Fig. 6. In vivo analysis of red1 DEADR and mtl1 RR variants.

a Tetrad dissection of red1 DEADR variant and red1∆. The wild type (wt) colonies grew after 3 days, whereas the DEADR variant (circles) appeared after 6 days. red1∆ colonies (triangles) grew similarly to wt colonies. b Tetrad dissection of mtl1 L784R/E788R (RR) variant. The wt colonies grew after 3 days, whereas mtl1 RR (squares) appeared after 6 days. c Phenotypic growth assay after 4 days at different temperatures. The red1 DEADR variant, red1∆, mtl1 RR, and respective wt, were spotted after serial dilutions. The growth of the mutant strains at 30 °C is comparable to wt; however, at 23 °C all mutants exhibit a slow growth phenotype. d qPCR analysis of the red1 mRNA expression level.

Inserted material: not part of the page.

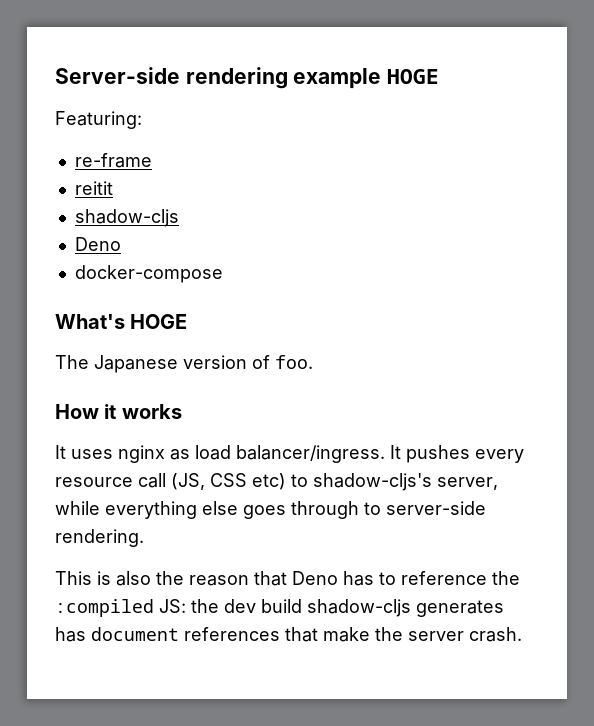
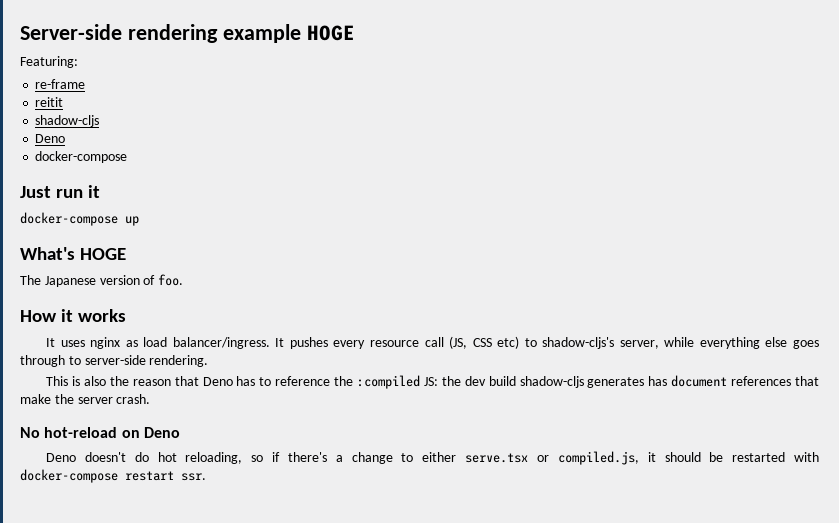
(223, 274) none -> [20,185,101,198] [20,212,139,226] // Just run it // docker-compose up
(522, 634) none -> [20,427,180,438] [46,451,820,465] [20,469,206,483] // No hot-reload on Deno // Deno doesn't do hot reloading, so if there's a change to either serve.tsx or compiled.js, it should be restarted with docker-compose restart ssr.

For the analysis, red1 DEADR (dotted circles) and mtl1 RR (dotted squares) were used together with wild type and red1∆ strains. Two biological replicates were performed (labeled with c1 and c2), n = 2. Source data are provided as a Source Data file.

Fig. 7. Comparison of the ctMtr4–ctRed1 crystal structure with known Mtr4 complexes.

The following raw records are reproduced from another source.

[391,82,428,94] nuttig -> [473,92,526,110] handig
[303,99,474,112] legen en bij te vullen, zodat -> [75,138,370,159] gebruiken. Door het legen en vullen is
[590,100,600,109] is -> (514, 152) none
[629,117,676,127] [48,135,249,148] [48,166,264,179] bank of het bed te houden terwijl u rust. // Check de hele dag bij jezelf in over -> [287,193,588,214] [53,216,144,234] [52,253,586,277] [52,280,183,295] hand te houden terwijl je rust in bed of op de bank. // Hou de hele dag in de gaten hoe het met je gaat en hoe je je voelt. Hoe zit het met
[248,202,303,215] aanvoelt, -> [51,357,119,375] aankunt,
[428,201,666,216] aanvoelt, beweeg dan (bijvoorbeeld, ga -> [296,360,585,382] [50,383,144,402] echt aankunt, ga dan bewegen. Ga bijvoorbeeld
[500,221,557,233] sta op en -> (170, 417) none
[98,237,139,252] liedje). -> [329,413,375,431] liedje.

Crystal structure of the ctMtr4_SA–ctRed1_pep complex (Red1 in blue, stalk helices in dark gray and KOW domain in light gray) is superimposed with the structures of Mtr4-Air2 (PDB: 4U4C,violet), Mtr4-NVL (PDB: 6RO1 (ref. ), pink), Mtr4-Nop53 (PDB: 5OOQ, orange), and hMTR4-NRDE-2 (PDB: 6IEH, green). For simplicity only the Mtr4 interacting peptides of these complexes are shown. A detailed comparison is shown in Supplementary Fig. 14.